◆ Edit difference data
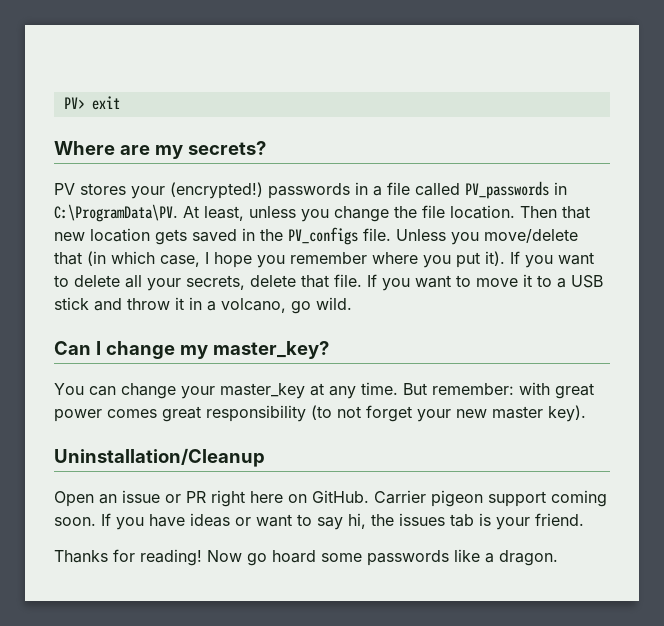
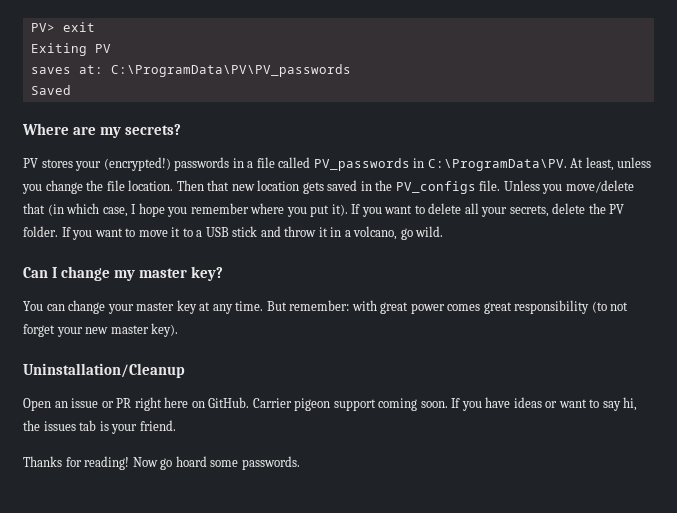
+ Exiting PV
+ saves at: C:\ProgramData\PV\PV_passwords
+ Saved
- If you want to delete all your secrets, delete that file.
+ If you want to delete all your secrets, delete the PV folder.
- Can I change my master_key?
+ Can I change my master key?
- You can change your master_key at any time.
+ You can change your master key at any time.
- Now go hoard some passwords like a dragon.
+ Now go hoard some passwords.

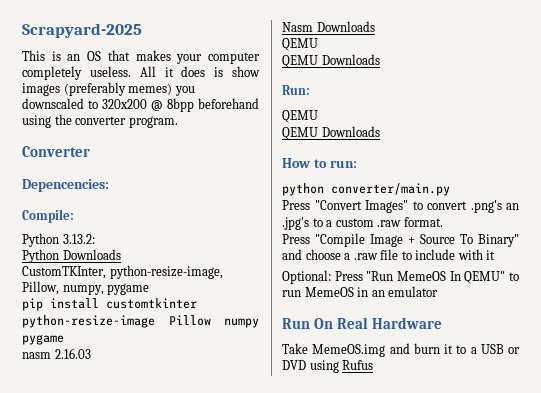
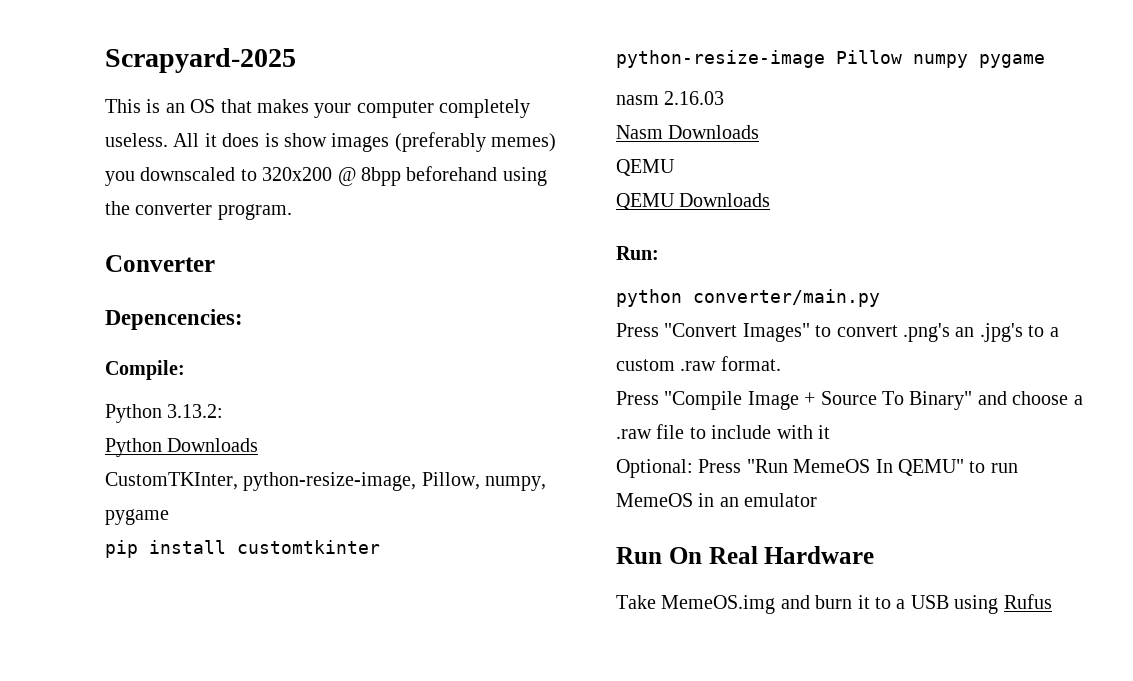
  Run:
- QEMU
- QEMU Downloads
- How to run:
- Take MemeOS.img and burn it to a USB or DVD using Rufus
+ Take MemeOS.img and burn it to a USB using Rufus

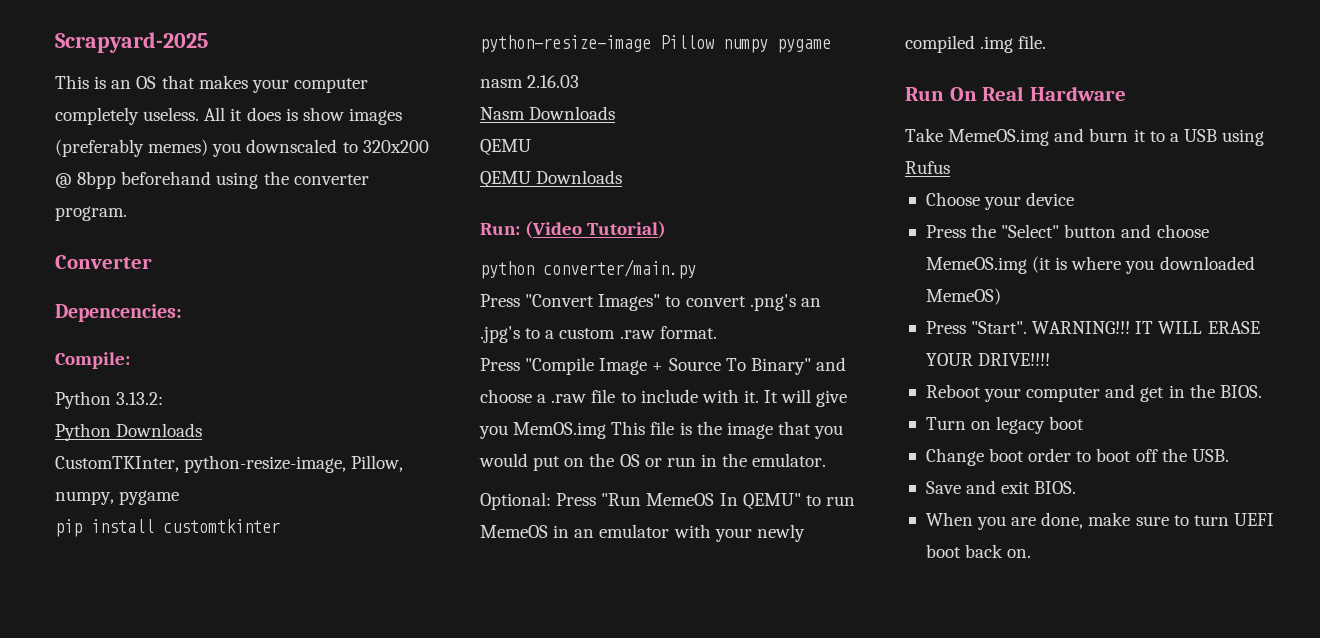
- Run:
+ Run: (Video Tutorial)
- Press "Compile Image + Source To Binary" and choose a .raw file to include with it
+ Press "Compile Image + Source To Binary" and choose a .raw file to include with it. It will give you MemOS.img This file is the image that you would put on the OS or run in the emulator.
- Optional: Press "Run MemeOS In QEMU" to run MemeOS in an emulator
+ Optional: Press "Run MemeOS In QEMU" to run MemeOS in an emulator with your newly compiled .img file.
+ Choose your device
+ Press the "Select" button and choose MemeOS.img (it is where you downloaded MemeOS)
+ Press "Start". WARNING!!! IT WILL ERASE YOUR DRIVE!!!!
+ Reboot your computer and get in the BIOS.
+ Turn on legacy boot
+ Change boot order to boot off the USB.
+ Save and exit BIOS.
+ When you are done, make sure to turn UEFI boot back on.

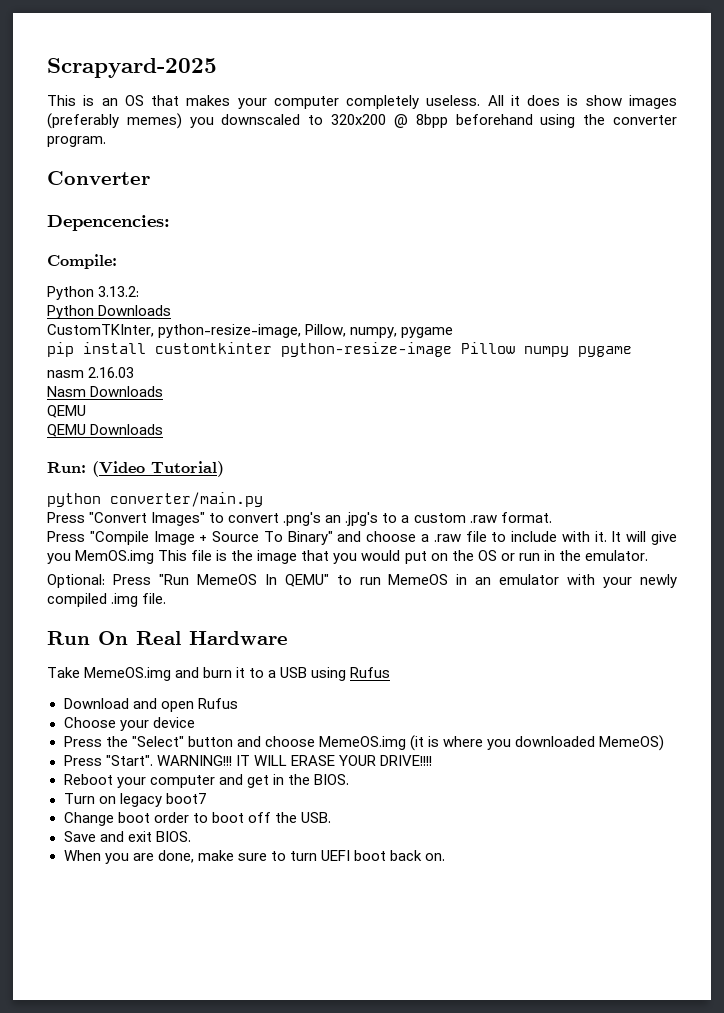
+ Download and open Rufus
- Turn on legacy boot
+ Turn on legacy boot7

◆ Task brief
Print each entry shown above with exact wording and no pictures.

◆ Written answer
+ Exiting PV
+ saves at: C:\ProgramData\PV\PV_passwords
+ Saved
- If you want to delete all your secrets, delete that file.
+ If you want to delete all your secrets, delete the PV folder.
- Can I change my master_key?
+ Can I change my master key?
- You can change your master_key at any time.
+ You can change your master key at any time.
- Now go hoard some passwords like a dragon.
+ Now go hoard some passwords.

  Run:
- QEMU
- QEMU Downloads
- How to run:
- Take MemeOS.img and burn it to a USB or DVD using Rufus
+ Take MemeOS.img and burn it to a USB using Rufus

- Run:
+ Run: (Video Tutorial)
- Press "Compile Image + Source To Binary" and choose a .raw file to include with it
+ Press "Compile Image + Source To Binary" and choose a .raw file to include with it. It will give you MemOS.img This file is the image that you would put on the OS or run in the emulator.
- Optional: Press "Run MemeOS In QEMU" to run MemeOS in an emulator
+ Optional: Press "Run MemeOS In QEMU" to run MemeOS in an emulator with your newly compiled .img file.
+ Choose your device
+ Press the "Select" button and choose MemeOS.img (it is where you downloaded MemeOS)
+ Press "Start". WARNING!!! IT WILL ERASE YOUR DRIVE!!!!
+ Reboot your computer and get in the BIOS.
+ Turn on legacy boot
+ Change boot order to boot off the USB.
+ Save and exit BIOS.
+ When you are done, make sure to turn UEFI boot back on.

+ Download and open Rufus
- Turn on legacy boot
+ Turn on legacy boot7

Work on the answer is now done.